*** Opening of Records to process ***

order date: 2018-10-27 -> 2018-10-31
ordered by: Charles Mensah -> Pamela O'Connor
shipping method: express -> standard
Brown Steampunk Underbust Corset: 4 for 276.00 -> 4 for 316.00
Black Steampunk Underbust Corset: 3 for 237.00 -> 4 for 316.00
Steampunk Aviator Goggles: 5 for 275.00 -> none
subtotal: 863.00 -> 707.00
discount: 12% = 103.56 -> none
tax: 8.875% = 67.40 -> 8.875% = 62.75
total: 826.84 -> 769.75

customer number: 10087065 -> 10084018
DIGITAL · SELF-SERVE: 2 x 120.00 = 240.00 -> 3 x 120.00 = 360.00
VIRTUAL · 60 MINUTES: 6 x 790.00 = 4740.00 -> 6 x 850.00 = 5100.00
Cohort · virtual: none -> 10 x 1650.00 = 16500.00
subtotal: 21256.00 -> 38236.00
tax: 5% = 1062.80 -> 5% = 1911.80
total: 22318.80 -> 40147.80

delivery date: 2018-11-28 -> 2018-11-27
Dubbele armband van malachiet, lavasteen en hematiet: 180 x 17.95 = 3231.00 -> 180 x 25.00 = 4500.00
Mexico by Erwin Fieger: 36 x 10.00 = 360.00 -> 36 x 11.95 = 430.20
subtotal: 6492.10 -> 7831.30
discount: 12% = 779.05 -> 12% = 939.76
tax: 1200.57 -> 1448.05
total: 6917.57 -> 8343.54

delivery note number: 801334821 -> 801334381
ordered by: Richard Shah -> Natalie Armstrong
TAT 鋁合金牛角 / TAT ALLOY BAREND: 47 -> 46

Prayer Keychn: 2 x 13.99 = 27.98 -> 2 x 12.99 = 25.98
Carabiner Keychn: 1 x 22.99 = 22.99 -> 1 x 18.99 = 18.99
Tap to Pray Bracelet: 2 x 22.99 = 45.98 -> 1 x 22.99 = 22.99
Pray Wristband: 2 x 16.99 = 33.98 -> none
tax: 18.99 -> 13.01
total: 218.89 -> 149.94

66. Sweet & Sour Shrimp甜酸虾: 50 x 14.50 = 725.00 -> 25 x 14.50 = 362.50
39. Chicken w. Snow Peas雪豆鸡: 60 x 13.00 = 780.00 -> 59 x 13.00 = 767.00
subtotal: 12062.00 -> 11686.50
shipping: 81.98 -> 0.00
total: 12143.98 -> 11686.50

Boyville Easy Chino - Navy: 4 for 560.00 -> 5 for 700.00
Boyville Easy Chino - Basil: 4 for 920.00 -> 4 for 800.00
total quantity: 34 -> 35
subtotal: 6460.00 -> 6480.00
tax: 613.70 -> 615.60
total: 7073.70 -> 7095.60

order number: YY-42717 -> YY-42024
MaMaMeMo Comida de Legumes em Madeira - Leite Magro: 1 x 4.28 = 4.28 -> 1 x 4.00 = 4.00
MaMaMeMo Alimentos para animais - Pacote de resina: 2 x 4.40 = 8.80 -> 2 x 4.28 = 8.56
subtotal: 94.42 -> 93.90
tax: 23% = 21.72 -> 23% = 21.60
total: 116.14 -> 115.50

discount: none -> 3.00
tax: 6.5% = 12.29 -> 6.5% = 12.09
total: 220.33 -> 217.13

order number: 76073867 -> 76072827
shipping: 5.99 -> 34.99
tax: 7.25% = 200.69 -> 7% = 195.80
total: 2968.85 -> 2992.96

*** Close of Records to process ***

▶ _What you are asked to do_: Output every record above exactly as it appears.

▶ _Finished task_:
order date: 2018-10-27 -> 2018-10-31
ordered by: Charles Mensah -> Pamela O'Connor
shipping method: express -> standard
Brown Steampunk Underbust Corset: 4 for 276.00 -> 4 for 316.00
Black Steampunk Underbust Corset: 3 for 237.00 -> 4 for 316.00
Steampunk Aviator Goggles: 5 for 275.00 -> none
subtotal: 863.00 -> 707.00
discount: 12% = 103.56 -> none
tax: 8.875% = 67.40 -> 8.875% = 62.75
total: 826.84 -> 769.75

customer number: 10087065 -> 10084018
DIGITAL · SELF-SERVE: 2 x 120.00 = 240.00 -> 3 x 120.00 = 360.00
VIRTUAL · 60 MINUTES: 6 x 790.00 = 4740.00 -> 6 x 850.00 = 5100.00
Cohort · virtual: none -> 10 x 1650.00 = 16500.00
subtotal: 21256.00 -> 38236.00
tax: 5% = 1062.80 -> 5% = 1911.80
total: 22318.80 -> 40147.80

delivery date: 2018-11-28 -> 2018-11-27
Dubbele armband van malachiet, lavasteen en hematiet: 180 x 17.95 = 3231.00 -> 180 x 25.00 = 4500.00
Mexico by Erwin Fieger: 36 x 10.00 = 360.00 -> 36 x 11.95 = 430.20
subtotal: 6492.10 -> 7831.30
discount: 12% = 779.05 -> 12% = 939.76
tax: 1200.57 -> 1448.05
total: 6917.57 -> 8343.54

delivery note number: 801334821 -> 801334381
ordered by: Richard Shah -> Natalie Armstrong
TAT 鋁合金牛角 / TAT ALLOY BAREND: 47 -> 46

Prayer Keychn: 2 x 13.99 = 27.98 -> 2 x 12.99 = 25.98
Carabiner Keychn: 1 x 22.99 = 22.99 -> 1 x 18.99 = 18.99
Tap to Pray Bracelet: 2 x 22.99 = 45.98 -> 1 x 22.99 = 22.99
Pray Wristband: 2 x 16.99 = 33.98 -> none
tax: 18.99 -> 13.01
total: 218.89 -> 149.94

66. Sweet & Sour Shrimp甜酸虾: 50 x 14.50 = 725.00 -> 25 x 14.50 = 362.50
39. Chicken w. Snow Peas雪豆鸡: 60 x 13.00 = 780.00 -> 59 x 13.00 = 767.00
subtotal: 12062.00 -> 11686.50
shipping: 81.98 -> 0.00
total: 12143.98 -> 11686.50

Boyville Easy Chino - Navy: 4 for 560.00 -> 5 for 700.00
Boyville Easy Chino - Basil: 4 for 920.00 -> 4 for 800.00
total quantity: 34 -> 35
subtotal: 6460.00 -> 6480.00
tax: 613.70 -> 615.60
total: 7073.70 -> 7095.60

order number: YY-42717 -> YY-42024
MaMaMeMo Comida de Legumes em Madeira - Leite Magro: 1 x 4.28 = 4.28 -> 1 x 4.00 = 4.00
MaMaMeMo Alimentos para animais - Pacote de resina: 2 x 4.40 = 8.80 -> 2 x 4.28 = 8.56
subtotal: 94.42 -> 93.90
tax: 23% = 21.72 -> 23% = 21.60
total: 116.14 -> 115.50

discount: none -> 3.00
tax: 6.5% = 12.29 -> 6.5% = 12.09
total: 220.33 -> 217.13

order number: 76073867 -> 76072827
shipping: 5.99 -> 34.99
tax: 7.25% = 200.69 -> 7% = 195.80
total: 2968.85 -> 2992.96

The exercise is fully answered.